In un comizio nel Jharkhand alla vigilia ormai dell’ultimo dei sette appuntamenti con le urne il primo ministro indiano ha attaccato alcune scuole che hanno adottato il venerdì come giorno festivo al posto della domenica, sostenendo che «dopo gli indù adesso gli islamici combattono anche i cristiani». Ha inoltre giurato che i musulmani «non saranno mai ammessi ai sussidi per dalit e tribali».

 

Un comizio elettorale a Dumka nello Stato settentrionale del Jharkhand alla viglia della settimana e ultima tornata delle elezioni politiche in India è diventato ieri per il premier Narendra Modi un’occasione per provare a gettare zizzania tra cristiani e musulmani, le due più folte minoranze del Paese.

 

Per prendere di mira il governo del Jharkhand – guidato da una forza politica locale alleata del Congress, con i nazionalisti indù del BJP all’opposizione – si è scagliato contro i risultati di un’indagine da cui è emerso che alcune scuole di Jamtara hanno cambiato il giorno festivo al venerdì invece della domenica universalmente accettata in India.

 

«Prima i musulmani hanno attaccato gli indù.
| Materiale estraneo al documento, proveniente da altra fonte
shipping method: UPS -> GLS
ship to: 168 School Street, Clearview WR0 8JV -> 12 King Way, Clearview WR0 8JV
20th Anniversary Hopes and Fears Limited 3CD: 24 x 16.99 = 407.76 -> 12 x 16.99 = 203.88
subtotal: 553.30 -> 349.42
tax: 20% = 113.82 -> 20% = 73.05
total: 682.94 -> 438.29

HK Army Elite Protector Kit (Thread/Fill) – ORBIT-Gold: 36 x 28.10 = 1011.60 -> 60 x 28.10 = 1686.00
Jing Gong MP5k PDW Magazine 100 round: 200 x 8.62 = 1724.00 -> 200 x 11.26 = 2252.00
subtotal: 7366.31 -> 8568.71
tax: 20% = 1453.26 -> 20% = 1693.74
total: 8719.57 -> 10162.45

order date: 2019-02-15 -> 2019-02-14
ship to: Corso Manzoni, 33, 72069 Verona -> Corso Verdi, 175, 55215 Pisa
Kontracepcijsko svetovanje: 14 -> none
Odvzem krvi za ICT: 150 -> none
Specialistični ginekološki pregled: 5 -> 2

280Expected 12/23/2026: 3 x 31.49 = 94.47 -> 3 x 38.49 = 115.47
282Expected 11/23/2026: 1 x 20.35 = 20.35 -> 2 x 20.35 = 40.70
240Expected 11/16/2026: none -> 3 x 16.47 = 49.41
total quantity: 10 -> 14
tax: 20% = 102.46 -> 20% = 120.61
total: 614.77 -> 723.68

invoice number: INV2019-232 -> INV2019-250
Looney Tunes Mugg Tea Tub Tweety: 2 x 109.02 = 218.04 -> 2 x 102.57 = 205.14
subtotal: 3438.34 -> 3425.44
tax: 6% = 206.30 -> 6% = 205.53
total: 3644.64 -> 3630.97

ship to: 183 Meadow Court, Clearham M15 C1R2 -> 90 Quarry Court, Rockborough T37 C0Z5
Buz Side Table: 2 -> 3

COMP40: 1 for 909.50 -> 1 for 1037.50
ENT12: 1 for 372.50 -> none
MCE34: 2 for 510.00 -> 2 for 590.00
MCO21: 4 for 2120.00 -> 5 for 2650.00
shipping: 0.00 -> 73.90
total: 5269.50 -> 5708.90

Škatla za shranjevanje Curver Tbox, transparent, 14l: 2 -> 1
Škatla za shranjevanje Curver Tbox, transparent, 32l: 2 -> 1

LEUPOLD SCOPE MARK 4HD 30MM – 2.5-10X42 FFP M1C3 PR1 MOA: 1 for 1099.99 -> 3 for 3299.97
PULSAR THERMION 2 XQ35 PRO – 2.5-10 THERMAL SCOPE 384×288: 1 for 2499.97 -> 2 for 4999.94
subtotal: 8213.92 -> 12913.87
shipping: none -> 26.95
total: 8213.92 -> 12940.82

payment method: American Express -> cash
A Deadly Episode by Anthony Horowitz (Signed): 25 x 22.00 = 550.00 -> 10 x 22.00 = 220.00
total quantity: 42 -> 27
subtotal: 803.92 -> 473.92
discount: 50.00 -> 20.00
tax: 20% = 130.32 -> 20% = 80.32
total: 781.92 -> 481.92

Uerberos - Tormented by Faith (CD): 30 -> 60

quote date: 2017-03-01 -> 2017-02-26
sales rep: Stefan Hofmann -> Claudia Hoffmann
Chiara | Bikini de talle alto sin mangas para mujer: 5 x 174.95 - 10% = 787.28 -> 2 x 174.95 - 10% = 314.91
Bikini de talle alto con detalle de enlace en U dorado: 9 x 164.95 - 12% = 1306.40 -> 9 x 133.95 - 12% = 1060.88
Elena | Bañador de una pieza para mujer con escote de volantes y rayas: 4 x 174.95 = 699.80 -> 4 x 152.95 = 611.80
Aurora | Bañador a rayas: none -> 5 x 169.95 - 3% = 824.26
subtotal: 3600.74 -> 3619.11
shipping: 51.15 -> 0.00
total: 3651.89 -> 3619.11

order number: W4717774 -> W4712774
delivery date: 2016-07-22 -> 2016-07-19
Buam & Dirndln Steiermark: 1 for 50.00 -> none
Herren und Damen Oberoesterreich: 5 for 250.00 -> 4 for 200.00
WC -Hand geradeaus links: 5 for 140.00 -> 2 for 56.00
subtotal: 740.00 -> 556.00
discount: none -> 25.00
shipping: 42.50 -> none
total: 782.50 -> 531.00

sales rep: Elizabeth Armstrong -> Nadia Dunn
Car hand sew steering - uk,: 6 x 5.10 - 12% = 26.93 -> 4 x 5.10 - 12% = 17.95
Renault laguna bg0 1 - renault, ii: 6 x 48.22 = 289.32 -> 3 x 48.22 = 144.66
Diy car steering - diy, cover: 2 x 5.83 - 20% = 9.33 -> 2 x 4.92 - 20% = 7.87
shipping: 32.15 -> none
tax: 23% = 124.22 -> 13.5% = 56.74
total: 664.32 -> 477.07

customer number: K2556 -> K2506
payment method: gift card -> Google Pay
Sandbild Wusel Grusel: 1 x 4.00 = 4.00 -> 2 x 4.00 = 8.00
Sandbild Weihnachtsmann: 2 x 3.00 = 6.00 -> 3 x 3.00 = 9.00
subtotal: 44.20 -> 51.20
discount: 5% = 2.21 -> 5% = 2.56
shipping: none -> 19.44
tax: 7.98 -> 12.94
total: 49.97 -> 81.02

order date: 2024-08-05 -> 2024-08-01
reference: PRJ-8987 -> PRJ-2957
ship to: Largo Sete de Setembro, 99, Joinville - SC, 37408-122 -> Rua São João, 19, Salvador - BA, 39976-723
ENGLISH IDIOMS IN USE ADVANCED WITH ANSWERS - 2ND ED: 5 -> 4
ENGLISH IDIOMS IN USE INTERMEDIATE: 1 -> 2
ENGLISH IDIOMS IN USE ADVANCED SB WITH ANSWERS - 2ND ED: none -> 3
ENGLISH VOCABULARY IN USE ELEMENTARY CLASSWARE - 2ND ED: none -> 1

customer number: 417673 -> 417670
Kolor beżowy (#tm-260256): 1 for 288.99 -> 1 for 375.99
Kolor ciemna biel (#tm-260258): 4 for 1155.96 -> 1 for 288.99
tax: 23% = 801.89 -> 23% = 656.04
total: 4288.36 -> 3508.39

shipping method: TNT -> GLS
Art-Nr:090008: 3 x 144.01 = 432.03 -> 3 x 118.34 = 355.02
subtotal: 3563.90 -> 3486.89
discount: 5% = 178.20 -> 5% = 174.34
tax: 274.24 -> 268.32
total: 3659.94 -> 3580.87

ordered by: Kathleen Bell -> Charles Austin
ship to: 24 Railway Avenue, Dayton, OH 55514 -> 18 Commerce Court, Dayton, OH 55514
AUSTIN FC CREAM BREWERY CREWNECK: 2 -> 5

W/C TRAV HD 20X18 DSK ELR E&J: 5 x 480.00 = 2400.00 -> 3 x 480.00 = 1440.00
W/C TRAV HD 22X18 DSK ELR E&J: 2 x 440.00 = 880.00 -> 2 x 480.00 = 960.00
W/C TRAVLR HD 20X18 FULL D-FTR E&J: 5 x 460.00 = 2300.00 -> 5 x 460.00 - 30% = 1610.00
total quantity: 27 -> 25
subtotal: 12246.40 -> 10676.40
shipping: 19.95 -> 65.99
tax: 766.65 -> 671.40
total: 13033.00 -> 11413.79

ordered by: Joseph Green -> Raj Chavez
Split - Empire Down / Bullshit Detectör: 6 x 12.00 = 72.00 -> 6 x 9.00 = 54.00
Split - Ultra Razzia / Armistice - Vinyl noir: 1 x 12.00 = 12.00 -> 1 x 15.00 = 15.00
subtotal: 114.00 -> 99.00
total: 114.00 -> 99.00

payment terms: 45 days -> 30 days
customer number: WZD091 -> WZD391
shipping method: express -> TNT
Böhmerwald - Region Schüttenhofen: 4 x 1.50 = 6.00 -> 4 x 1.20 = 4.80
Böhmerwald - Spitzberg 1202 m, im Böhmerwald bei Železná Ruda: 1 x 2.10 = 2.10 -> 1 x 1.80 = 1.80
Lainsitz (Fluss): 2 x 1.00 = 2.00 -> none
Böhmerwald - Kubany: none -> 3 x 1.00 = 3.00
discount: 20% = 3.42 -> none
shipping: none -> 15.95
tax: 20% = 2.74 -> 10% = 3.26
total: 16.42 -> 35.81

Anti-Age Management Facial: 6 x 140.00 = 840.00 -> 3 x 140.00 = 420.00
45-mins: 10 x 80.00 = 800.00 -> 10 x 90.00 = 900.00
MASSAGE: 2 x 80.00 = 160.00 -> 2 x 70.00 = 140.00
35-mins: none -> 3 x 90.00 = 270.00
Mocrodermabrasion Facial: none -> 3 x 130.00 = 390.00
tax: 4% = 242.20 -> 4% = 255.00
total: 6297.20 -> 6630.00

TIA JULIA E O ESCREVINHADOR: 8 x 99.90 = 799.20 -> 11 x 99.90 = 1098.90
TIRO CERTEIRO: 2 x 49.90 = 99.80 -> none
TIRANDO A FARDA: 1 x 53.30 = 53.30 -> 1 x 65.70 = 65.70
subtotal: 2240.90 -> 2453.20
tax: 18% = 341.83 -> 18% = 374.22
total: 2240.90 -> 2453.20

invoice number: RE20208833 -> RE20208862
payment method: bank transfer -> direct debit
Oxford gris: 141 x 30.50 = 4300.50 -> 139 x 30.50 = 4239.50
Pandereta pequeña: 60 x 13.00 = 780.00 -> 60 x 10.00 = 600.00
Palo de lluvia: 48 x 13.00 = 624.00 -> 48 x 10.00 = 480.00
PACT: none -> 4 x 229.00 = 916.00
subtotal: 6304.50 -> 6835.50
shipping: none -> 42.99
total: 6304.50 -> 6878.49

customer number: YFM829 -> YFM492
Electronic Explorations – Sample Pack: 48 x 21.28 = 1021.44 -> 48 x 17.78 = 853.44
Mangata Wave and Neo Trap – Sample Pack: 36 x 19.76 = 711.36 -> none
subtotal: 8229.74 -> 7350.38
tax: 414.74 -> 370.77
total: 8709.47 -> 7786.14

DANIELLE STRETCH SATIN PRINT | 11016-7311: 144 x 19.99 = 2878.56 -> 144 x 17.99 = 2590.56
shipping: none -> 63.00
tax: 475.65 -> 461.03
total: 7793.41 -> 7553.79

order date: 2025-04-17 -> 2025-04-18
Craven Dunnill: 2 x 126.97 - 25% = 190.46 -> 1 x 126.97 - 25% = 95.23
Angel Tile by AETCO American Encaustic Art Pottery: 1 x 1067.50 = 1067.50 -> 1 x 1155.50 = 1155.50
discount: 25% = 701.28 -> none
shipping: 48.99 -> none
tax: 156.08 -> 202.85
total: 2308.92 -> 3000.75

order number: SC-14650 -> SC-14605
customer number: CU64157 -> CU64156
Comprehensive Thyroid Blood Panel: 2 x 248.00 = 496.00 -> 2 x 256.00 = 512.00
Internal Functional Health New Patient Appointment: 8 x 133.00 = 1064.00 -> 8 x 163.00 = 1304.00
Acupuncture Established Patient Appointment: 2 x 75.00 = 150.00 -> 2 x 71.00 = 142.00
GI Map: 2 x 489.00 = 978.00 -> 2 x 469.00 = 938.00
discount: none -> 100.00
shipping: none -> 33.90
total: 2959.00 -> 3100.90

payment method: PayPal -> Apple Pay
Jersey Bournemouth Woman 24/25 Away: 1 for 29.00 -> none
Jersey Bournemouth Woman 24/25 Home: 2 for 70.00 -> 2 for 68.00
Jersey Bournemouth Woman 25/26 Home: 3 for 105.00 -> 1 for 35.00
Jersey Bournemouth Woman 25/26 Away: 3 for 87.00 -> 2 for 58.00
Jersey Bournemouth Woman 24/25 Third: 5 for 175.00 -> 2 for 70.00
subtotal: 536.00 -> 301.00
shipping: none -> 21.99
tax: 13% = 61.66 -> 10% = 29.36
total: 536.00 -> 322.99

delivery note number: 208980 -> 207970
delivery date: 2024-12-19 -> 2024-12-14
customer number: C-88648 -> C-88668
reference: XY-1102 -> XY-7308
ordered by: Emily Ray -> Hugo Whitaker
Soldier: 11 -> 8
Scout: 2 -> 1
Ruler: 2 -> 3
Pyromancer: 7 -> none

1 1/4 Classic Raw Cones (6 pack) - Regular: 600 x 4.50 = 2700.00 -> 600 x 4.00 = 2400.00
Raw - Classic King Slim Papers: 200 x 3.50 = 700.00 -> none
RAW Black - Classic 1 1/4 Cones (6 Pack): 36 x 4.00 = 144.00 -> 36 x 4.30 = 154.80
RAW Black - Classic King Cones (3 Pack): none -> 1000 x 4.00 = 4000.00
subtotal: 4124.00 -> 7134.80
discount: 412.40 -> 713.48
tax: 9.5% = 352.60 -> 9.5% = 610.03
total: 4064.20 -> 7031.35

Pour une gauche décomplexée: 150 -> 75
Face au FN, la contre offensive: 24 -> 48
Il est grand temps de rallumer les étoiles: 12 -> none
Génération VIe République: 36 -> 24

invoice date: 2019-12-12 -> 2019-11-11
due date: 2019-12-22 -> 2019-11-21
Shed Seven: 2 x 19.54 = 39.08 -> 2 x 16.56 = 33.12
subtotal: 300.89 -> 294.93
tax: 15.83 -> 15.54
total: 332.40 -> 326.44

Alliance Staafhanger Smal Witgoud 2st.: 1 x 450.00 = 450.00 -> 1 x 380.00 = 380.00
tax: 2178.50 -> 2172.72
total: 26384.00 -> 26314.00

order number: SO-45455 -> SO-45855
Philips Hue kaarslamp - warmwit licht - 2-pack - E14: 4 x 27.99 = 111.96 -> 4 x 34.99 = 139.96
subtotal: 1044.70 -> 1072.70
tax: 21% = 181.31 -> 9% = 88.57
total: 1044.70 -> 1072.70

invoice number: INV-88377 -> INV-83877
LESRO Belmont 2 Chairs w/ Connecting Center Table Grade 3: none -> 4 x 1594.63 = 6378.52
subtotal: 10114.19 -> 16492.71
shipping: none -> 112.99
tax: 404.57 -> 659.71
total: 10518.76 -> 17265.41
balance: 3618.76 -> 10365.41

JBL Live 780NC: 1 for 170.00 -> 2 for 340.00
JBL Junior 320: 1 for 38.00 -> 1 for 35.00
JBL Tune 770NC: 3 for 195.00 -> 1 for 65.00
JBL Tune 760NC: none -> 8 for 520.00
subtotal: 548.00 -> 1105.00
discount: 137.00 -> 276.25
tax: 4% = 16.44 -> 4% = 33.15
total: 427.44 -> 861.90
Adesso combattono anche i cristiani», ha dichiarato Modi.

 

In realtà – annullando la decisione presa due anni prima da 43 scuole statali di cambiare il giorno settimanale di riposo al venerdì – il governo guidato dal Jharkhand Mukti Morcha (JMM), nel 2022, aveva ripristinato la domenica come giorno ufficiale di vacanza. In alcune scuole nelle aree di Jamtara – dove è forte la presenza musulmana – questa indicazione non sarebbe stata seguita. Anche se il deputato locale Irfan Ansari invita a non dare «a una questione banale una connotazione settaria».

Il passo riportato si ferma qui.